7: Capturing groups and Backreferences

  • Backreferences

    • Allow access to captured data

    • How it works: /a(p{2}l)e/ matches "apple" and the regex engine will store "ppl" automatically.

    • \1 through \9

    • /(apple) to \1/ matches "apples to apples"

    • /<(i|em)>.+?</\1>/ matches Hello and Hello

  • Non-capturing group expressions

    • Turns off capture and backreferences to optimize for speed and preserve space for captures
    ?:
    

8: Lookaround Assertions

  • Positive lookahead assertions

    • Positive lookahead assertion
    ?=
    
    • /(?=seashore)sea/ matches "sea" in "seashore" but not "seaside"
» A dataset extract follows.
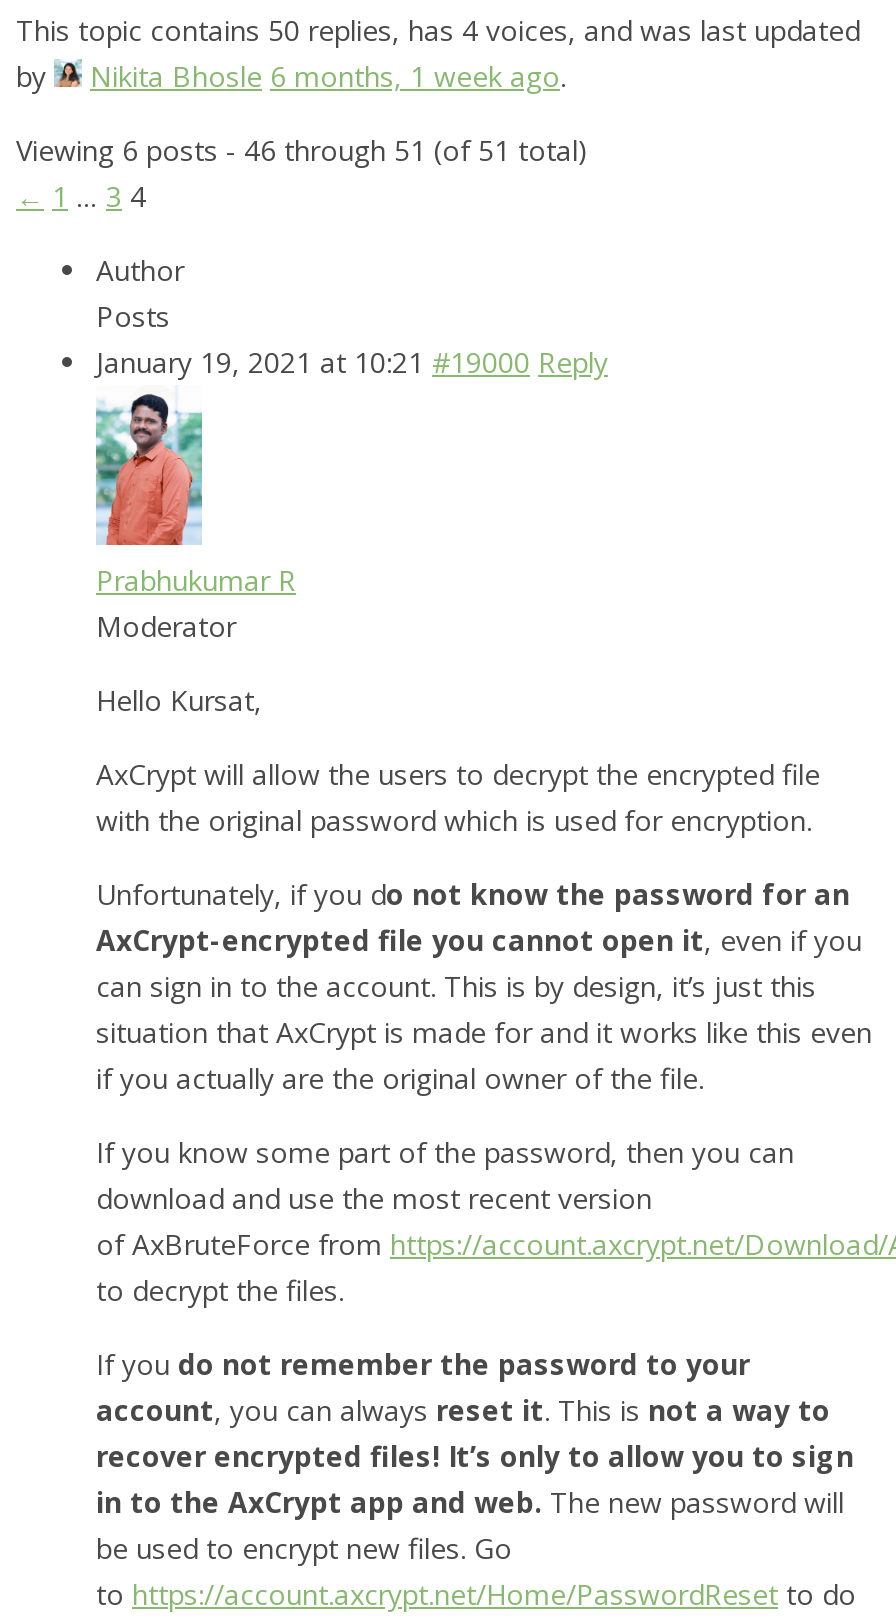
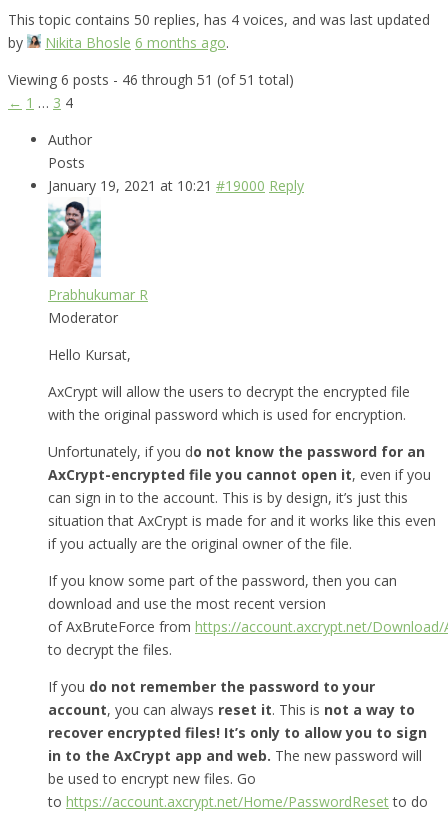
- Nikita Bhosle 6 months, 1 week ago.
+ Nikita Bhosle 6 months ago.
    • /\b[A-Za-z']+\b(?=,) matches words with commas after it but does not capture the comma

    • This is a good way to sift through large documents for specific words with symbols before or after it

  • Double-testing with lookahead assertions

    • (?=^[0-5-]+$)(?=.*4321)\d{3}-\d{3}-\d{4} - matches "555-302-4321" and not "555-245-1312". Pay attention how many times it goes through and check the line
  • Negative lookahead assertions

    • Negative lookahead assertion:
    ?!
    
    • Used to rule out cases you specific to not search for

    • /(?!seashore)sea/ matches "sea" in "seaside" but not "seashore"

    • /online (?!.*training)/ does not match "online video training"

  • Lookbehind assertions

    • Lookbehind positive assertion:
    ?<=
    
    • Lookbehind negative assertion:
    ?<!
    
    • /(?<=base)ball/ matches the "ball" in "baseball" but not "football"

    • /(?!=base)ball/ matches the "ball" in "football" but not "baseball"

    • Alternation only with fixed-length items

      • Allowed: (?<=cat|dog|rat)

      • Not allowed: (?<=apple|banana|plum)

  • The power of positions

    • Zero-width means zero position movement

    • /(?<![$\d])(?=\d+\.\d\d)/ - doesn't match either "54.00" or "$54.00". It moves the cursor infront of the 5 instead, no insertion of characters or anything, just the cursor. This is an ideal situation where you don't need to do a text replacement but instead text insertion like commas between large numbers 123,123,123.00 rather than 123123123.00

9: Unicode and Multibyte characters

  • Briefly glanced at it, not interested as it doesn't apply to me yet. Never had an experience with unicode issues yet.